**Task directions**
Return exactly the span that opens with the line containing "(272, 510) none" and closes with the final line of the records, both included.

Before-and-after change data

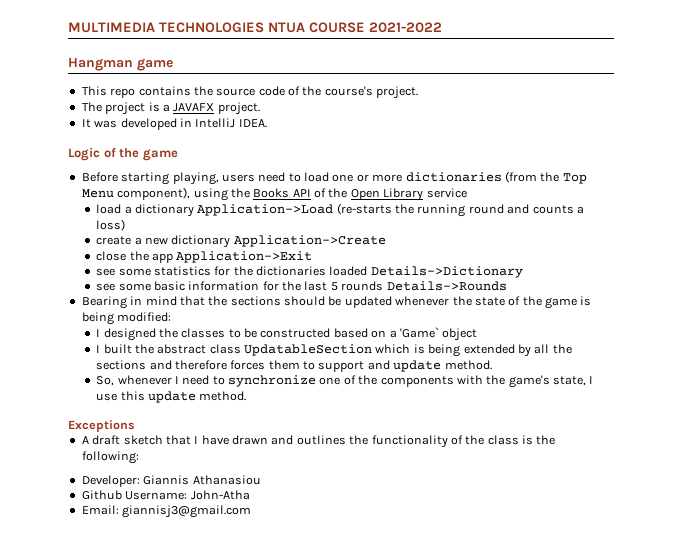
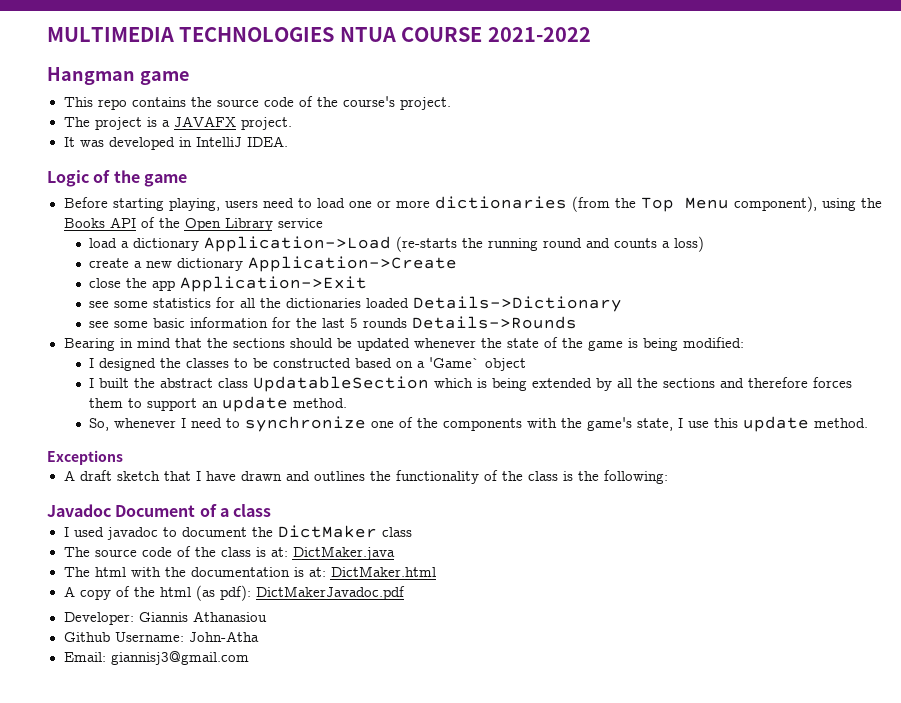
(231, 271) none -> [240,298,256,308] all
[367,360,390,370] and -> [202,401,219,408] an
(139, 457) none -> [47,504,272,517] [63,525,412,540] [63,546,395,560] [63,566,436,577] [63,585,405,601] // Javadoc Document of a class // I used javadoc to document the DictMaker class // The source code of the class is at: DictMaker.java // The html with the documentation is at: DictMaker.html // A copy of the html (as pdf): DictMakerJavadoc.pdf

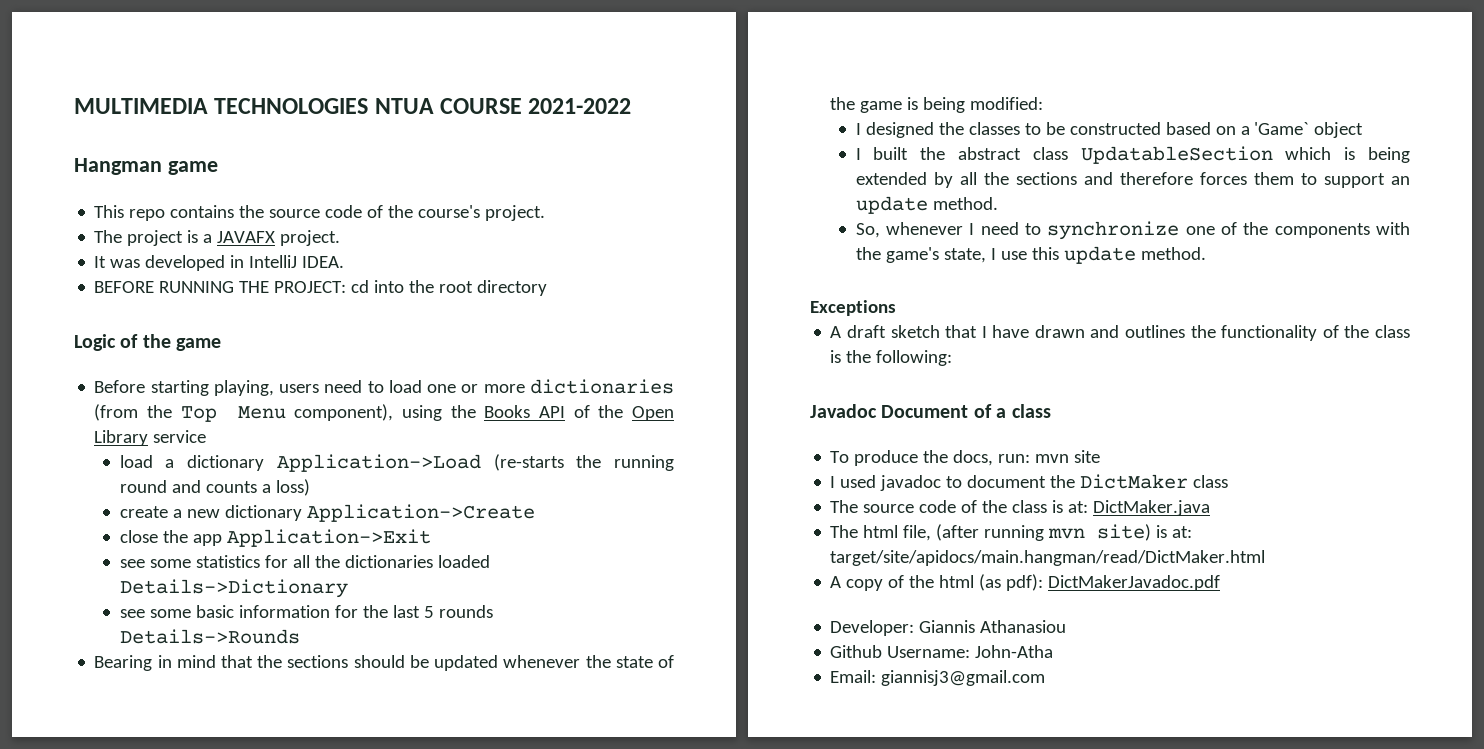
(288, 141) none -> [94,280,548,296] // BEFORE RUNNING THE PROJECT: cd into the root directory
(272, 510) none -> [830,450,1101,466] // To produce the docs, run: mvn site
[130,566,436,577] with the documentation is at: DictMaker.html -> [903,524,1193,541] [830,550,1266,566] file, (after running mvn site) is at: target/site/apidocs/main.hangman/read/DictMaker.html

**Exercise result**
(272, 510) none -> [830,450,1101,466] // To produce the docs, run: mvn site
[130,566,436,577] with the documentation is at: DictMaker.html -> [903,524,1193,541] [830,550,1266,566] file, (after running mvn site) is at: target/site/apidocs/main.hangman/read/DictMaker.html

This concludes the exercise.